The most widely accepted version of events was that Richardson had contracted the flu during the tour and asked Jennings for his seat on the plane. When Holly learned that Jennings was not going to fly, he said in jest: "Well, I hope your damned bus freezes up." Jennings responded: "Well, I hope your ol' plane crashes", a humorous but ill-fated response that would haunt Jennings for the rest of his life. Valens, who once had a fear of flying, asked Allsup for his seat on the plane. The two agreed to toss a coin to decide. Bob Hale, a disc jockey with Mason City's KRIB-AM, was emceeing the concert that night and flipped the coin in the ballroom's side-stage room shortly before the musicians departed for the airport. Valens won the coin toss for the seat on the flight.

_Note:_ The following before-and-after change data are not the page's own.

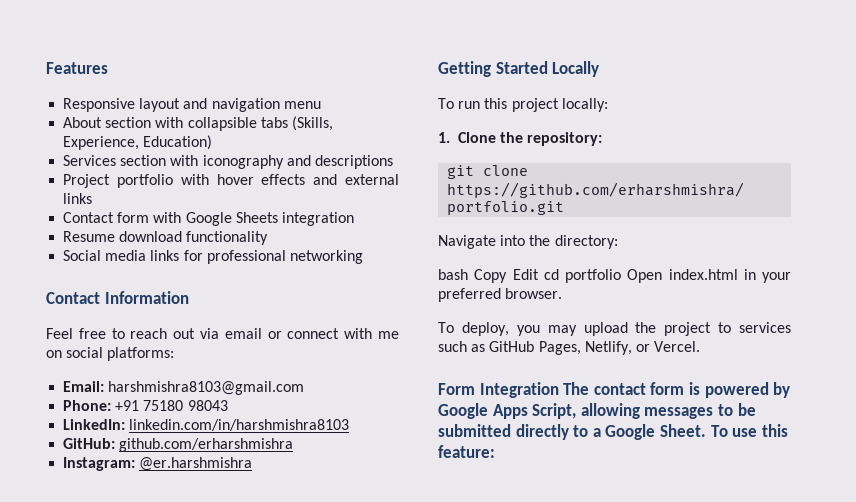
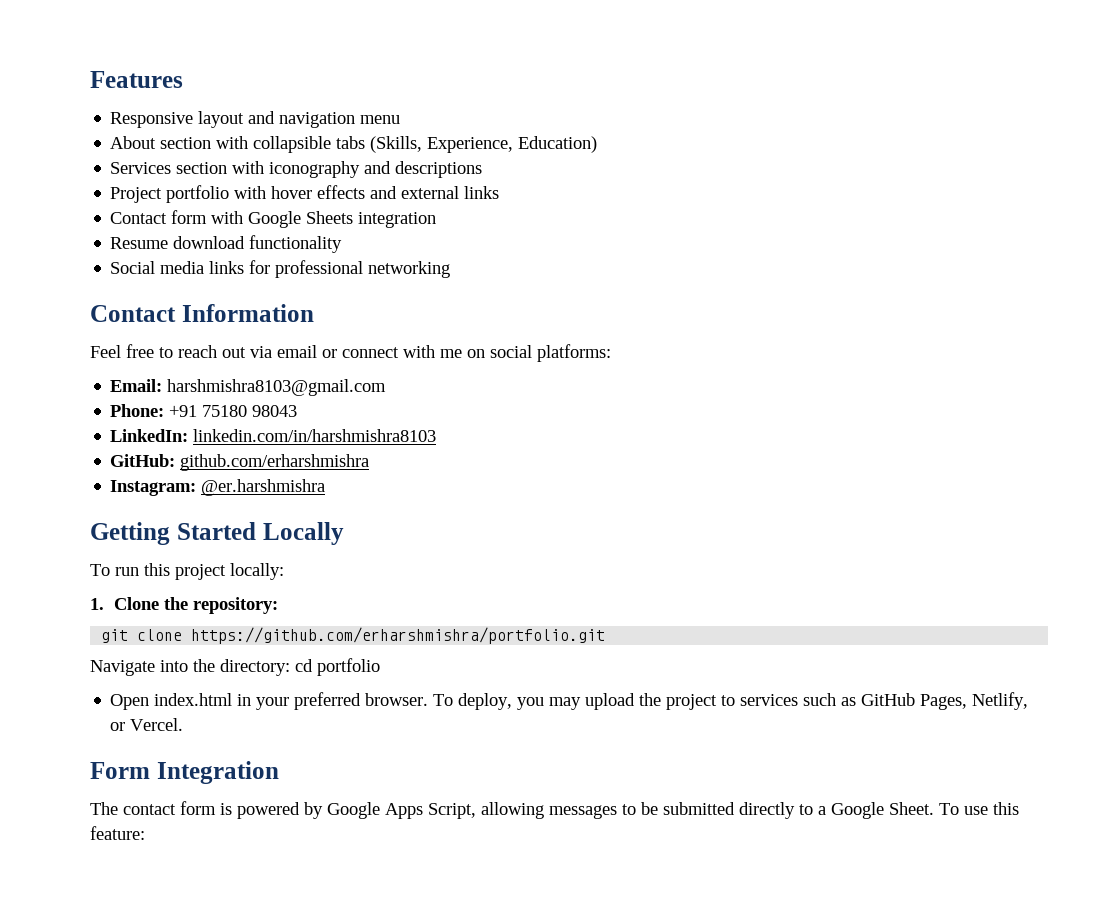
- Navigate into the directory:
- bash Copy Edit cd portfolio Open index.html in your preferred browser.
- To deploy, you may upload the project to services such as GitHub Pages, Netlify, or Vercel.
+ Navigate into the directory: cd portfolio
+ Open index.html in your preferred browser. To deploy, you may upload the project to services such as GitHub Pages, Netlify, or Vercel.
- Form Integration The contact form is powered by Google Apps Script, allowing messages to be submitted directly to a Google Sheet.
+ Form Integration
+ The contact form is powered by Google Apps Script, allowing messages to be submitted directly to a Google Sheet.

In contradiction to the testimony of Allsup and Jennings, Dion has since said that Holly approached him along with Valens and Richardson to join the flight, not Holly's bandmates. In a 2009 interview, Dion said that Holly called him, Valens and Richardson into a vacant dressing room during Sardo's performance and said, "I've chartered a plane, we're the guys making the money [we should be the ones flying ahead]...the only problem is there are only two available seats." According to Dion, it was Valens, not Richardson, who had fallen ill, so Valens and Dion flipped a coin for the seat. Dion said he won the toss, but ultimately decided that since the $36 fare equalled the monthly rent his parents paid for his childhood apartment, he could not justify the indulgence.